= Anneliese Groscurth =

Anneliese Groscurth

Anneliese Groscurth (/de/; 1910–1996) was the wife of Georg Groscurth and a member of the European Union (Europäische Union), an antifascist German resistance group in Berlin, during the Nazi era. Her husband and all but one of the other central members of the group were executed, but she survived.

== Resistance activity ==
Groscurth was supportive of the "European Union" (EU) and was involved in its activities. The EU was founded by Groscurth's husband, also a doctor and Robert Havemann, a chemist, as well as two other of their friends, architect Herbert Richter and his neighbor, dentist Paul Rentsch. The EU produced political leaflets and hid Jews and other people hunted by the Nazis, feeding them, supplying them with new identification papers, and giving them information. The group grew to about 50 people, including Germans and many non-German forced laborers.

== Arrest and punishment ==
The Gestapo happened to observe two parachute landings and the EU member, Paul Hatschek, who had gone to meet them. After the Gestapo felt they had enough information from their investigations, they arrested Hatschek on September 3, 1943, subjecting him to intensive interrogation on that same day. Two days later, the Gestapo arrested every single person Hatschek had named. By the end, they had over 40 members of the EU; the number of forced laborers arrested, but not brought before a court, is unknown. The Jews hidden by the EU were sent to Auschwitz, where about half of them were killed.

There were more than 12 trials before the People's Court. Of those, 15 were sentenced to death and 13 were executed. Two died while being interrogated. Havemann survived because his execution kept being postponed, due to intervention from the biochemists he had earlier worked with. His execution was postponed often enough that he was eventually freed by the Red Army. Georg Groscurth, Richter and Rentsch were executed at Brandenburg-Görden Prison on May 8, 1944. Other group members were indicted before other courts.

In his farewell letter to his wife, written just before his execution, Georg Groscurth wrote, "Dear, good Anneliese, now it is time. In half an hour, the sentence will be carried out. I am composed because I have always known this could happen. They're rattling the keys already. Let me embrace you. Dwell on this: that we're dying for a better future, for a life without man's hatred for man."

== Postwar harassment ==
EU survivors were denied the reparations payments mandated by the 1949 German Restitution Laws. They were even denied or experienced delays receiving pension and death benefits or the return of property after the war.

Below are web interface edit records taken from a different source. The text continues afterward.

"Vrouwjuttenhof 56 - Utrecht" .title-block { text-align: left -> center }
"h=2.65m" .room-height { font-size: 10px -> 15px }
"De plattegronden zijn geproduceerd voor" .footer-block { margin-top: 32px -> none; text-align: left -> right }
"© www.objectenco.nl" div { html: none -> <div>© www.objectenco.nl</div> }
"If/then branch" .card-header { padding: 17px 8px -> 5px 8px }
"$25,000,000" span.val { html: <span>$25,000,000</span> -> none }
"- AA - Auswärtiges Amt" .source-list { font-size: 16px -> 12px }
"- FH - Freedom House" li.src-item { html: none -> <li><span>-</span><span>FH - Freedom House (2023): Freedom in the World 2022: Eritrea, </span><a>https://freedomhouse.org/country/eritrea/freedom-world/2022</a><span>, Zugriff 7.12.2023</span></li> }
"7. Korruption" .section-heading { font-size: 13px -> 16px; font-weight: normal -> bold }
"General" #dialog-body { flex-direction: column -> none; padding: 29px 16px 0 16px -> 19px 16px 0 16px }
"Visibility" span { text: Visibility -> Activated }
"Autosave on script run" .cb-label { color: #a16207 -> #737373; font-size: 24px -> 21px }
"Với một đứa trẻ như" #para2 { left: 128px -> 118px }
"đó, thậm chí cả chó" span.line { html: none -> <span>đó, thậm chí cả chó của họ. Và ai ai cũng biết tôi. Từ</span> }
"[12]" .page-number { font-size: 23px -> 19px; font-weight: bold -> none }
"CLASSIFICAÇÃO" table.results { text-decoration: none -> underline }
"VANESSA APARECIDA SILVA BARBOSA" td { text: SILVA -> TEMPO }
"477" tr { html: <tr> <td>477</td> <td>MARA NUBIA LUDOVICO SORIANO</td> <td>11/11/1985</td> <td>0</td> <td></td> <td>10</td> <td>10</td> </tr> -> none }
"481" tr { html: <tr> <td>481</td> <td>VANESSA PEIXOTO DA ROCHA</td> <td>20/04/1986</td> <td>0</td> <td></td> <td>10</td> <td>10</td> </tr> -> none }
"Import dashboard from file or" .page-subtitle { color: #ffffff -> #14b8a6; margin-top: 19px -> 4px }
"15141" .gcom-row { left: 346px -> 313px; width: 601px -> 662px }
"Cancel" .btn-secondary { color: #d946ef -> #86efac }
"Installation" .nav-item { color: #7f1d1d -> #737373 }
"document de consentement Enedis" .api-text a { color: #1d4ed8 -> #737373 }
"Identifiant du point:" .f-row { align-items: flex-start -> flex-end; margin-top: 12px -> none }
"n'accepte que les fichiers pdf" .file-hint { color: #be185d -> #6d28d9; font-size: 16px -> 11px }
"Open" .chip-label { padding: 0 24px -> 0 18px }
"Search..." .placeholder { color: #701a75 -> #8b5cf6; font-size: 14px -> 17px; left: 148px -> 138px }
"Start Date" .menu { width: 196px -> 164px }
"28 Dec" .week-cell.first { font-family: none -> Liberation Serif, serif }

Groscurth, an outspoken left-leaning woman, though unaffiliated with any political party, experienced difficulties after the war. As former Nazis returned to their old jobs, they made her life difficult. She worked as a doctor in Charlottenburg in the city's health department and suffered attempts to interfere with her ability to be paid through national health insurance and calls for a boycott of her practice. She spoke out against the rearmament of Germany and she was defamed as a Communist, a severe charge in the Cold War era. In 1951, she was let go, without notice, from her job as a doctor. Until the 1960s, she was denied a passport, for fear of what she might say about Germany while abroad. Until the 1970s, she was even unable to collect her pension.

== Legacy and Memorials ==
The German writer Friedrich Christian Delius grew up in Wehrda with Groscurth's two sons and in 2004, wrote a book that incorporated elements of the lives of their parents. Part autobiography, part crime novel and part the story of Groscurth and her husband's experiences, Mein Jahr als Mörder (My Year as a Murderer) tells the fictional account of a college student who hears that a Nazi judge, Hans-Joachim Rehse, has been released from prison. Becoming enraged because Rehse is now freed from the past, while the family, minus the father, whom Rehse had executed, continues to suffer, the student decides to murder the judge. The novel played an important part in ending 50 years of suppression and neglect of the resistance group and leading to recognition of their contribution.

Groscurth, her husband, Havemann, Richter and Rentsch were honored in 2006 by Yad Vashem by being named Righteous Among the Nations.

Also in 2006, a square in the Westend section of Berlin was renamed for the Groscurth couple.